Double Fine Productions
This plucky indie studio, which is the reason that most gamers know that Kickstarter exists, has its own novel solution to the typecasting problem: It almost never makes the same kind of game twice.
Here’s a quick list of some of the genres Double Fine has covered since its founding in 2000: platforming, character-action, real-time-strategy, tower-defense, point-and-click adventure, role-playing, puzzle, third-person shooter, motion-controlled family titles, simulation, augmented-reality, and music/rhythm.
I spoke with chief operating officer Justin Bailey and senior publishing manager Greg Rice to see how the hell they keep this up.
“Tim [Schafer, the studio’s founder], if you think of his career, has always been about creative explosion and not being confined to one genre,” Bailey says. “Like in Brütal Legend, there are several games in there. There’s like a driving game, an action game, there’s RTS. There’s all sorts of things, which has really empowered us because they are actually proprietary tech, we have the Brütal Engine, which allows us to make all sorts of games.”
“We had a lot of people asking like, ‘What makes these games Double Fine game?’ or, ‘How do we inject more Double Fine-ness into this game,’ which is always a difficult conversation to have, just because it’s becoming clear that there wasn’t necessarily like one thing that made a game Double Fine Game,” Rice says.

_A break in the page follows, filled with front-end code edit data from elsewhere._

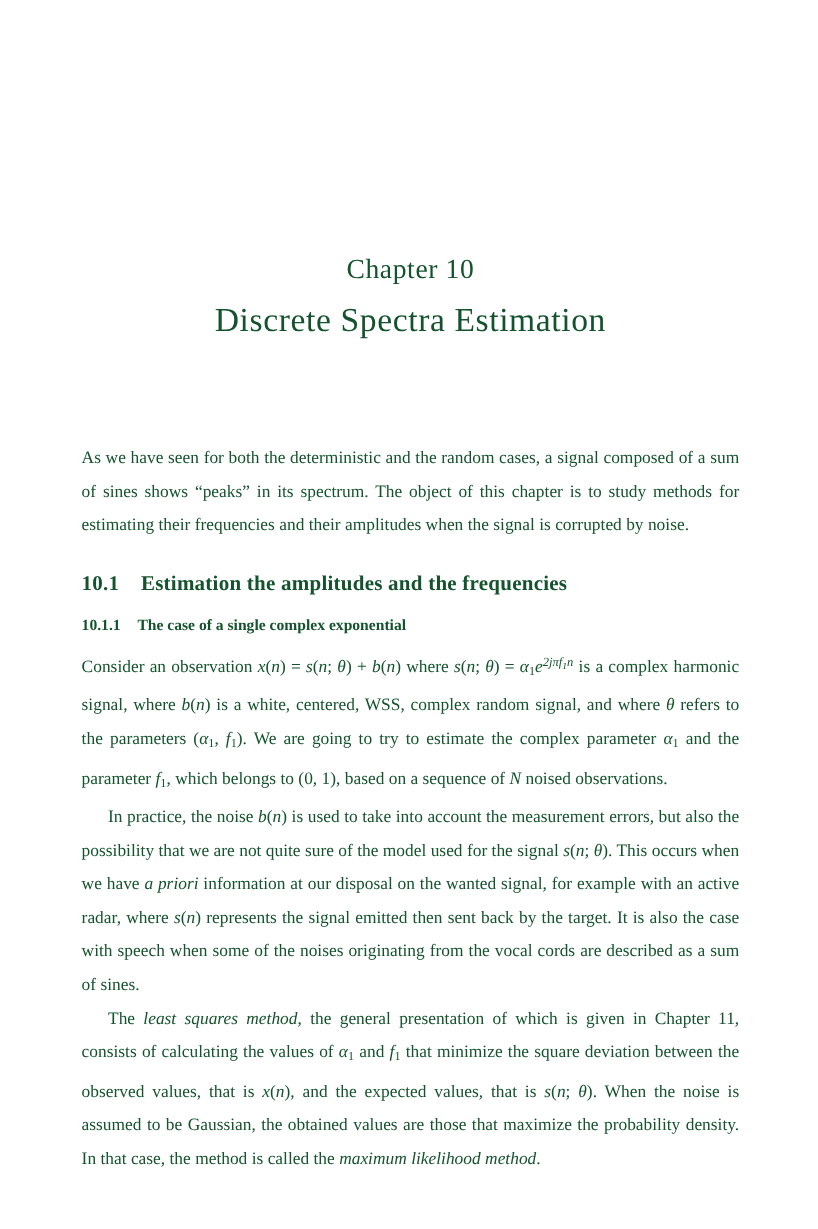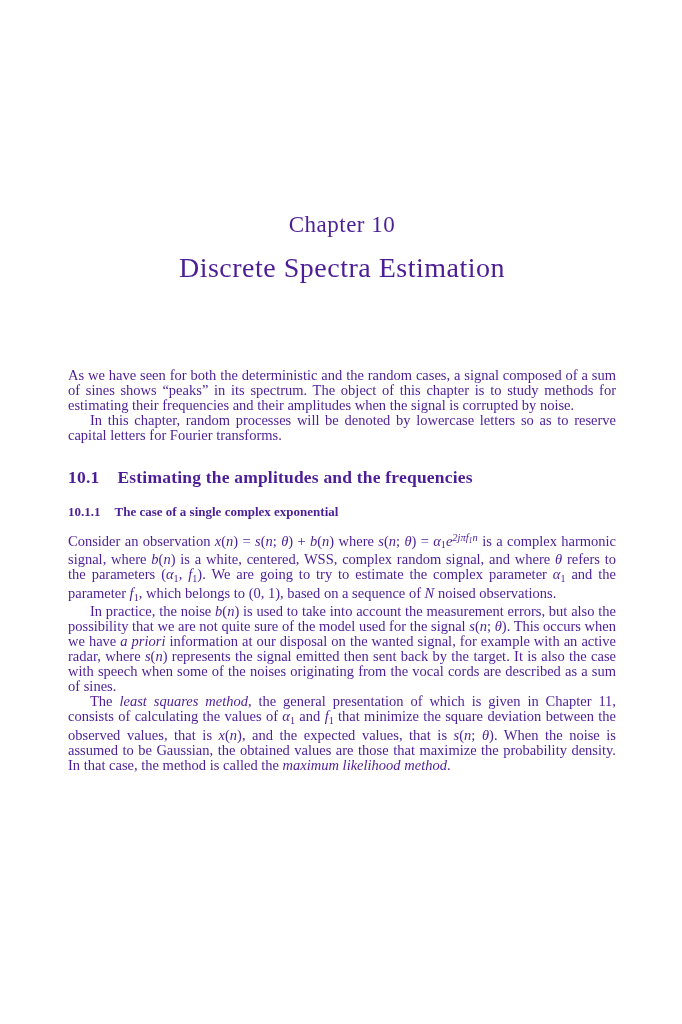"Chapter 10" .page { color: #4c1d95 -> #14532d }
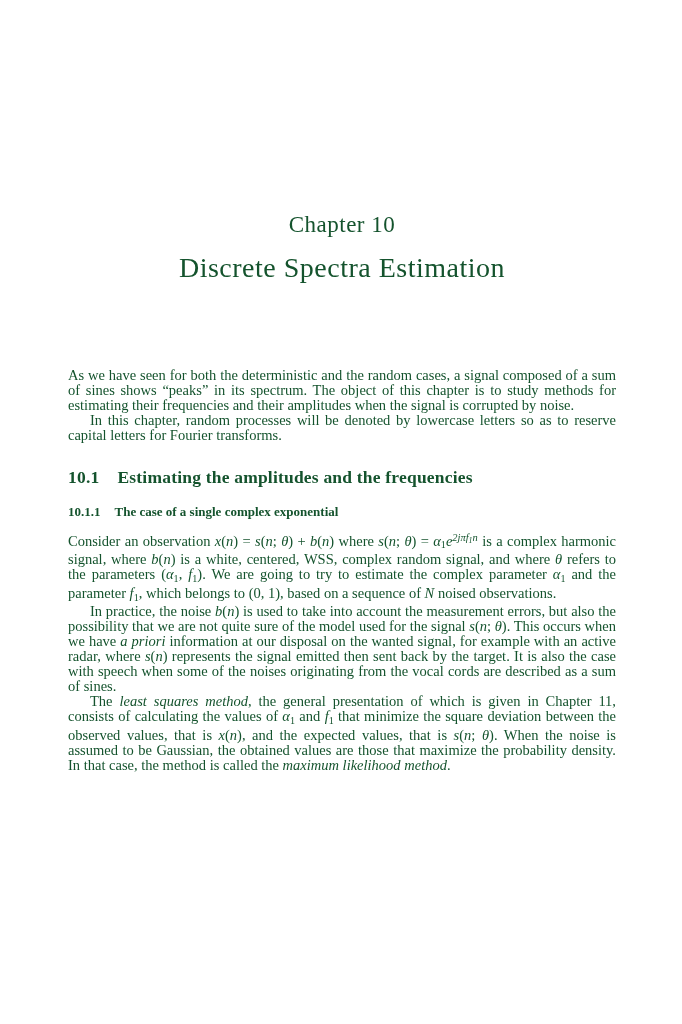"As we have seen for" .body-text p { line-height: 15px -> 28px }
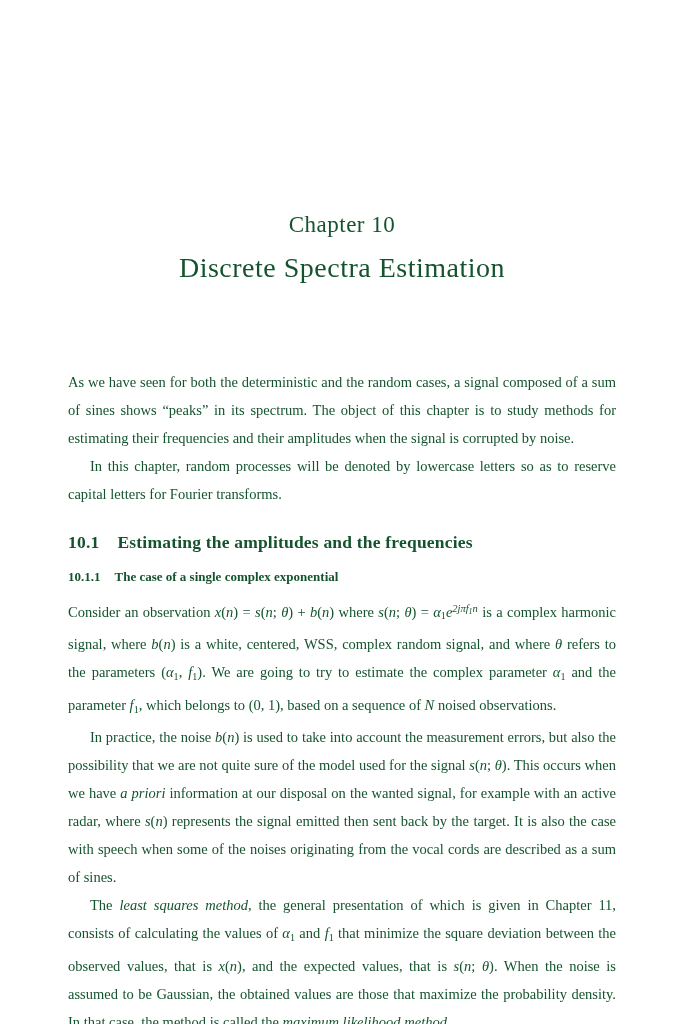"In this chapter, random processes" p.indent { html: <p><span>In this chapter, random processes will be denoted by lowercase letters so as to reserve capital letters for Fourier transforms.</span></p> -> none }
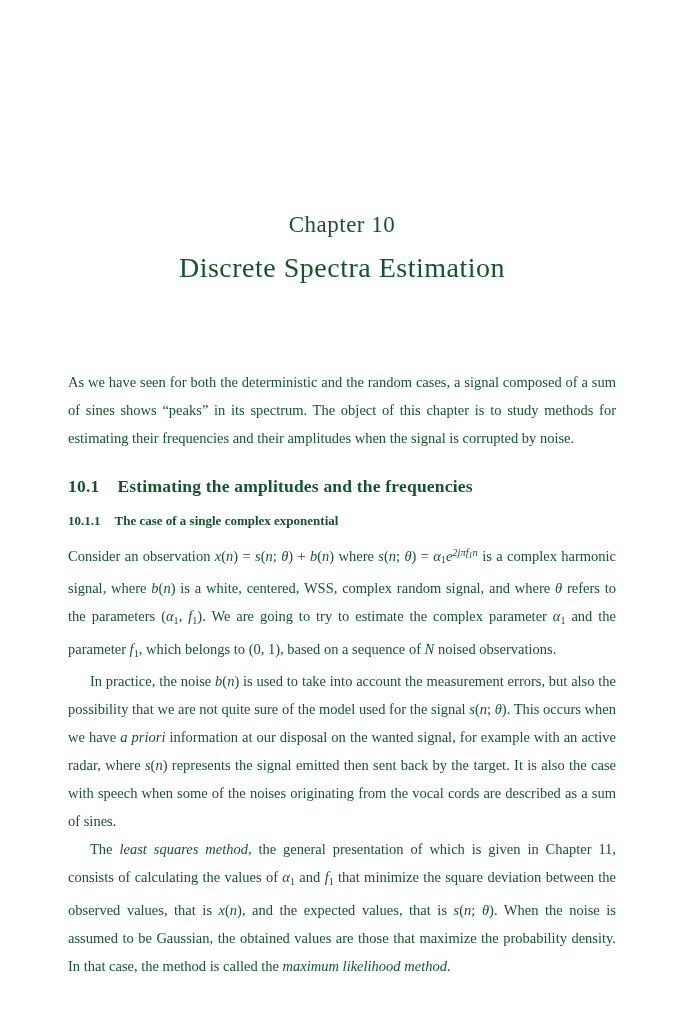"Estimating the amplitudes and the" span { text: Estimating -> Estimation }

“So I think that, as of this point, something that’s a Double Fine game just means that it’s something happened to come out of this weird, creative factory that Tim has created. And it’s just a game that we happen to think seems cool and is exciting.”
The studio holds regular brainstorming and development sessions called Amnesia Fortnight, where employees pitch and build prototypes of new projects.
“It’s really kind of this creative engine that Tim is creating that’s not supposed to be genre-specific, and it’s not supposed to be business-model-specific,” Bailey says. “It’s not even tied to distribution. It’s really just tied to people coming up with great, innovative new ideas in games that are fun.”